While we welcome the Russian government's action to combat xenophobic attacks, we have concerns that the amendments to the Extremist Activity Law outlined in last year's Report continue to provide an avenue for silencing dissent and targeting opposition figures. According to recent reports by Human Rights Watch and Amnesty International, both the 2006 NGO law and law on extremist behaviour have been used to target and restrict certain individuals, including members of opposition parties, human rights defenders and NGOs. On 4 December, state investigators raided the St Petersburg office of Memorial, an internationally respected NGO researching human rights abuses from the Soviet era, under the law against extremism. The UK urges the Russian authorities to return the archive material seized as this represents decades' worth of research into the victims of political repression under Stalin. The EU issued a statement expressing concern about the use of the law against extremism against such an organisation.
New legislation has removed the right to a jury trial for those accused of terrorist acts, espionage, sabotage, subversion of the state and organising mass disorder. The Public Chamber, the state oversight committee, has described the changes as 'non-constitutional' and as heralding 'a decline in civic rights and freedoms'.
We share the Russian authorities' concerns about their penal system. In his 2007 report, the Russian Human Rights Ombudsman Vladimir Lukin said, "The conditions of custody in many penitentiaries are actually similar to torture." Of particular concern is: over-crowding in prisons, due in our view mainly to the slow introduction of alternatives to imprisonment; the lack of public control over the penitentiary system; and abuse of prisoners by other prisoners and prison officials.
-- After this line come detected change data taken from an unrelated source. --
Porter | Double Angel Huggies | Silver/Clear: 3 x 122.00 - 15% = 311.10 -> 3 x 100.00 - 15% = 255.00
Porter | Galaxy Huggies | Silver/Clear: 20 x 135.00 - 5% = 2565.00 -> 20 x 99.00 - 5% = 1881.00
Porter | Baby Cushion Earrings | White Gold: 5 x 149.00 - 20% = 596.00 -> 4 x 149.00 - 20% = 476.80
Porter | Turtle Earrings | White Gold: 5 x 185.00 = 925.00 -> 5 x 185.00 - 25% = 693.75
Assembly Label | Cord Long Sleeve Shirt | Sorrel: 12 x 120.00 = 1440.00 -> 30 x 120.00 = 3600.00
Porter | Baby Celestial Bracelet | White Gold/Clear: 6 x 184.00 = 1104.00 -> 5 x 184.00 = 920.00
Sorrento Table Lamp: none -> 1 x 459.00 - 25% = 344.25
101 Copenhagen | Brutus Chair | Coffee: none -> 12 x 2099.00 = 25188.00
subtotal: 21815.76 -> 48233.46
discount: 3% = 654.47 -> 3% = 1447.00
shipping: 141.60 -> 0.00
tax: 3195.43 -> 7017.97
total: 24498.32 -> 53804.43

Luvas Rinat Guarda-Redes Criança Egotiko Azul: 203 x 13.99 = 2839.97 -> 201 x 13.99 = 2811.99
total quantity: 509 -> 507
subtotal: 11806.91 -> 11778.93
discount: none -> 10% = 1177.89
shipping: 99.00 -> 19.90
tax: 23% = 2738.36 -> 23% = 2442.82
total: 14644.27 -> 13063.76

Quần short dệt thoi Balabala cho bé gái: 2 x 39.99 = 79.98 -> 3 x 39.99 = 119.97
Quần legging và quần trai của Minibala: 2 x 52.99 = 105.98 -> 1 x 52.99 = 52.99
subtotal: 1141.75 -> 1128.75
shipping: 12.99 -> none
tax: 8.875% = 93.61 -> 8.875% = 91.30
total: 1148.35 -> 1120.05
Overcrowding, poor diet and little exercise are contributing to poor sanitation and serious health problems for prisoners. Hepatitis, TB and HIV/Aids are all prevalent within the prison population.
The security situation in the North Caucasus remains fragile, with a particular deterioration in security in Ingushetia and Dagestan. Steady improvements in stability and security in Chechnya have, however, continued over the past year. Rapid reconstruction programmes are raising living standards. The number of reported abductions and violent killings continued to reduce in 2008. However, the Council of Europe's Committee Against Torture noted ongoing allegations of torture by local forces. Reports also suggest that the Chechen authorities exert heavy pressure on local media and NGOs to restrict their activities and avoid all criticism of the authorities actions.
There are regular reports of explosions and shootings carried out by rebel groups elsewhere in the North Caucasus. In Ingushetia, Human Rights Watch reports that human rights violations, including abductions, torture and extra-judicial killings, are largely carried out by federal law enforcement bodies in the course of security operations, and are almost never investigated. This impunity is fuelling further human rights violations.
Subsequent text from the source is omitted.